--- START ---

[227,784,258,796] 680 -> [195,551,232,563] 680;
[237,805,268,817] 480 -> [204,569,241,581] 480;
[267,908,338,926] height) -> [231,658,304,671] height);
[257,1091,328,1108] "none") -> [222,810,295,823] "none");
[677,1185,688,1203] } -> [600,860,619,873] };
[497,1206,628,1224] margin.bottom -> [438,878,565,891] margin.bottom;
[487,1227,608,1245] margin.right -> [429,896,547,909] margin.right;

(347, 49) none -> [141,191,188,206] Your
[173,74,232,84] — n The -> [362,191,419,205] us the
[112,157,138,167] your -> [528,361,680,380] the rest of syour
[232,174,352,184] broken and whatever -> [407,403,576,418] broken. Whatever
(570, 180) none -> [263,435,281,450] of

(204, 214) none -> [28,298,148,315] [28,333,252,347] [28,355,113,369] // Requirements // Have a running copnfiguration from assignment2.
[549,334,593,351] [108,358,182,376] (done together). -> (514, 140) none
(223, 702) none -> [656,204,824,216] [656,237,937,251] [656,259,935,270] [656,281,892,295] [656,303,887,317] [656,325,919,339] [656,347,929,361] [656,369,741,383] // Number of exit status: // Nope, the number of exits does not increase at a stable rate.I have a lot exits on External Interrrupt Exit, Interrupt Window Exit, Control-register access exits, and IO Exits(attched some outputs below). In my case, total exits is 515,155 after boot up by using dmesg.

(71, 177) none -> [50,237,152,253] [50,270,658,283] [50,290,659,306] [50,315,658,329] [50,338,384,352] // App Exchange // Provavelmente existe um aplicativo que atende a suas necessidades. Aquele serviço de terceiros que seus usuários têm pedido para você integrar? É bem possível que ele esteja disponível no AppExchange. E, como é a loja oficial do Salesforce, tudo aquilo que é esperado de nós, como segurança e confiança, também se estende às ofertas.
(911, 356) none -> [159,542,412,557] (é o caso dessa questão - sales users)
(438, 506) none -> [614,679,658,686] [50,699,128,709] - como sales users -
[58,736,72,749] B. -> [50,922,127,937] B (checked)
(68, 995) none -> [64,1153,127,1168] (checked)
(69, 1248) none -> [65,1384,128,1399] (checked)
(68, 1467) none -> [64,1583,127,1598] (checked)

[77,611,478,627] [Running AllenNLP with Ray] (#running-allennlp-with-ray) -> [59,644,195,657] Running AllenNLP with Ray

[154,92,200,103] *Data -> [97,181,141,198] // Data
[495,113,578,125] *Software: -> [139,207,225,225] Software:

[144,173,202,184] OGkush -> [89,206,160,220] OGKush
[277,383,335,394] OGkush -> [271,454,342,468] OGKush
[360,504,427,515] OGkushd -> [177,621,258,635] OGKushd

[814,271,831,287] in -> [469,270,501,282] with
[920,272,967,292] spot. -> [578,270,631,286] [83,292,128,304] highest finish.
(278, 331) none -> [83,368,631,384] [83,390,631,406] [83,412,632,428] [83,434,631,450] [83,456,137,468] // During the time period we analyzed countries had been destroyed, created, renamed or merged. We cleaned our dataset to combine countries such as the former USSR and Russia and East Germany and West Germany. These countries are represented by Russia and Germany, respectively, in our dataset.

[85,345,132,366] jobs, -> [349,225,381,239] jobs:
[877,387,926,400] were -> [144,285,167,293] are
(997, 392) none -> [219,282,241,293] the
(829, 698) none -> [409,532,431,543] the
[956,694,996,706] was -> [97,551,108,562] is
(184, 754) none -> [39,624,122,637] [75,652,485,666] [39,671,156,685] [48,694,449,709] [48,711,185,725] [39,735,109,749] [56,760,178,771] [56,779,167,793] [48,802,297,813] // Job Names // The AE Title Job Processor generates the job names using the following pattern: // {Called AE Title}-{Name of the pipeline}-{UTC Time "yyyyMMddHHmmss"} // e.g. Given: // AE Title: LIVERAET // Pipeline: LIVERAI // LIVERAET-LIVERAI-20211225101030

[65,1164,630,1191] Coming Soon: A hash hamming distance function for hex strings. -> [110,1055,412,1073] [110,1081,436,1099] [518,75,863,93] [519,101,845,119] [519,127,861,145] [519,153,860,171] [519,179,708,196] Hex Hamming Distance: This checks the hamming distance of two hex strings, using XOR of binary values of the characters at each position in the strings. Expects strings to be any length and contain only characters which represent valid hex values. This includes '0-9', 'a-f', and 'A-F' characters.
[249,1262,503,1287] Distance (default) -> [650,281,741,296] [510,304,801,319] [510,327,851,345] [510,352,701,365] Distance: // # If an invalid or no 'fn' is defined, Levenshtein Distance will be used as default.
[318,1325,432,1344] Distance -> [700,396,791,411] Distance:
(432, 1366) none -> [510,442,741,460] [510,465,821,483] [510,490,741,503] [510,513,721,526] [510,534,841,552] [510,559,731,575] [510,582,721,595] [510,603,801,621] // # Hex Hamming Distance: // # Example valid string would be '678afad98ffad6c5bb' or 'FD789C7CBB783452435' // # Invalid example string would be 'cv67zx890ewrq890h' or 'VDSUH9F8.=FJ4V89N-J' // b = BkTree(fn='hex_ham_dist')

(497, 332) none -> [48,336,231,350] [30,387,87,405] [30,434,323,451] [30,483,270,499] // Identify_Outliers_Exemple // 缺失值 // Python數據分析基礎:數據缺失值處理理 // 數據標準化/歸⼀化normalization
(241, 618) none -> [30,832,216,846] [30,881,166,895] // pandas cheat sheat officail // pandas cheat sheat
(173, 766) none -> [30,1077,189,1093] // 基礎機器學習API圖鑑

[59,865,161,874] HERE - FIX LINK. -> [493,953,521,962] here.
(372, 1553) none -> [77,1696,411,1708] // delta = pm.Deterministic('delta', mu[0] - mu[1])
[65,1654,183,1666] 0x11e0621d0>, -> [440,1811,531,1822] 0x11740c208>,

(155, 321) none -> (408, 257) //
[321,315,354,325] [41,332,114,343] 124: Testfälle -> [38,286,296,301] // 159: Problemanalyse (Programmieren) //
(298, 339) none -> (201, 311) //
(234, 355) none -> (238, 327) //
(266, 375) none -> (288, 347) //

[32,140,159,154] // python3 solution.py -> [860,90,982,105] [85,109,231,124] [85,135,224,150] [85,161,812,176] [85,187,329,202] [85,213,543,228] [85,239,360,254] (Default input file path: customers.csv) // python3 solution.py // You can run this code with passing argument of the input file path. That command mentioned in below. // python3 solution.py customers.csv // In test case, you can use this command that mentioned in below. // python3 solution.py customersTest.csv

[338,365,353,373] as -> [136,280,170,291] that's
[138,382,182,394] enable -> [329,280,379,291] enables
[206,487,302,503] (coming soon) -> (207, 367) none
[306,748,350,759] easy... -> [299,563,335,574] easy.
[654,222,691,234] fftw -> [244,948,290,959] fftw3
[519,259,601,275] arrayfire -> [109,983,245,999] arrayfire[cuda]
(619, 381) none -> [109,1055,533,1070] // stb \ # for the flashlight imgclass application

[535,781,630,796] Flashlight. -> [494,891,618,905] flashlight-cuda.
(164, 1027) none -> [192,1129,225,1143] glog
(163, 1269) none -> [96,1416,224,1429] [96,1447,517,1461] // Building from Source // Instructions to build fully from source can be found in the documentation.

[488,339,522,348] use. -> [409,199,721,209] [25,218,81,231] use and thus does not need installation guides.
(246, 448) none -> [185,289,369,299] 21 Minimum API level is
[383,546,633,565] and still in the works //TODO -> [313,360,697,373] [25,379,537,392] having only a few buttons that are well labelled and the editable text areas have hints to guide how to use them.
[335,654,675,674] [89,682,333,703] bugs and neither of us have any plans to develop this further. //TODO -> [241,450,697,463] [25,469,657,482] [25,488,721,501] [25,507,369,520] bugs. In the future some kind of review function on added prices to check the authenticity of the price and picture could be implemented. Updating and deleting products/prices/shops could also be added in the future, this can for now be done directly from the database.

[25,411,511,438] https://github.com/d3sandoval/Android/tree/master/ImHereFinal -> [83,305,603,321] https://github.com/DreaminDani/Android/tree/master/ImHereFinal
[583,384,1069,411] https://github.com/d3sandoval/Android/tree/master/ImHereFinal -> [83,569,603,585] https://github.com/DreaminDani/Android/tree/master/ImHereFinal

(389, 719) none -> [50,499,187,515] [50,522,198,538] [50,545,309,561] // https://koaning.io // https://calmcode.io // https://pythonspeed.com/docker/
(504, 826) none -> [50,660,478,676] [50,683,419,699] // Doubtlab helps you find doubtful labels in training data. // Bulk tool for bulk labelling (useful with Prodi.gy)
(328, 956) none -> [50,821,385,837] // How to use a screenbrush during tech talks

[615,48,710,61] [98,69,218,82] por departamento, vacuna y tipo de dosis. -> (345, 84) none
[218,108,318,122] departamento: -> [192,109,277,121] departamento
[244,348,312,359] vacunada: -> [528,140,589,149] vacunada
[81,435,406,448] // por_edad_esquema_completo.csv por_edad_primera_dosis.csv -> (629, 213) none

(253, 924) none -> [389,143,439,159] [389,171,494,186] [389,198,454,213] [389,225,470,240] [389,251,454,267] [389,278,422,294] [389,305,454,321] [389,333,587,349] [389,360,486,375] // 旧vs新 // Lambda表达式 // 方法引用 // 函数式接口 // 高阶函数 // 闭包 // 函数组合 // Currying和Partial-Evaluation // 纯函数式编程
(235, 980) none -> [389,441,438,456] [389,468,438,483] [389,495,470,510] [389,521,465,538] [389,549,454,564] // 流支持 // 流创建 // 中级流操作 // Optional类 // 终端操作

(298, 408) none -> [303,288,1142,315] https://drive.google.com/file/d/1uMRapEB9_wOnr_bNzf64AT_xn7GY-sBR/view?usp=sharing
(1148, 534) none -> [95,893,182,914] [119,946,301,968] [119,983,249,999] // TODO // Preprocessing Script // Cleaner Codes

--- END ---

Task brief
Scan the records above for the string "DreaminDani", then copy each line where it turns up.

Result of the task
[25,411,511,438] https://github.com/d3sandoval/Android/tree/master/ImHereFinal -> [83,305,603,321] https://github.com/DreaminDani/Android/tree/master/ImHereFinal
[583,384,1069,411] https://github.com/d3sandoval/Android/tree/master/ImHereFinal -> [83,569,603,585] https://github.com/DreaminDani/Android/tree/master/ImHereFinal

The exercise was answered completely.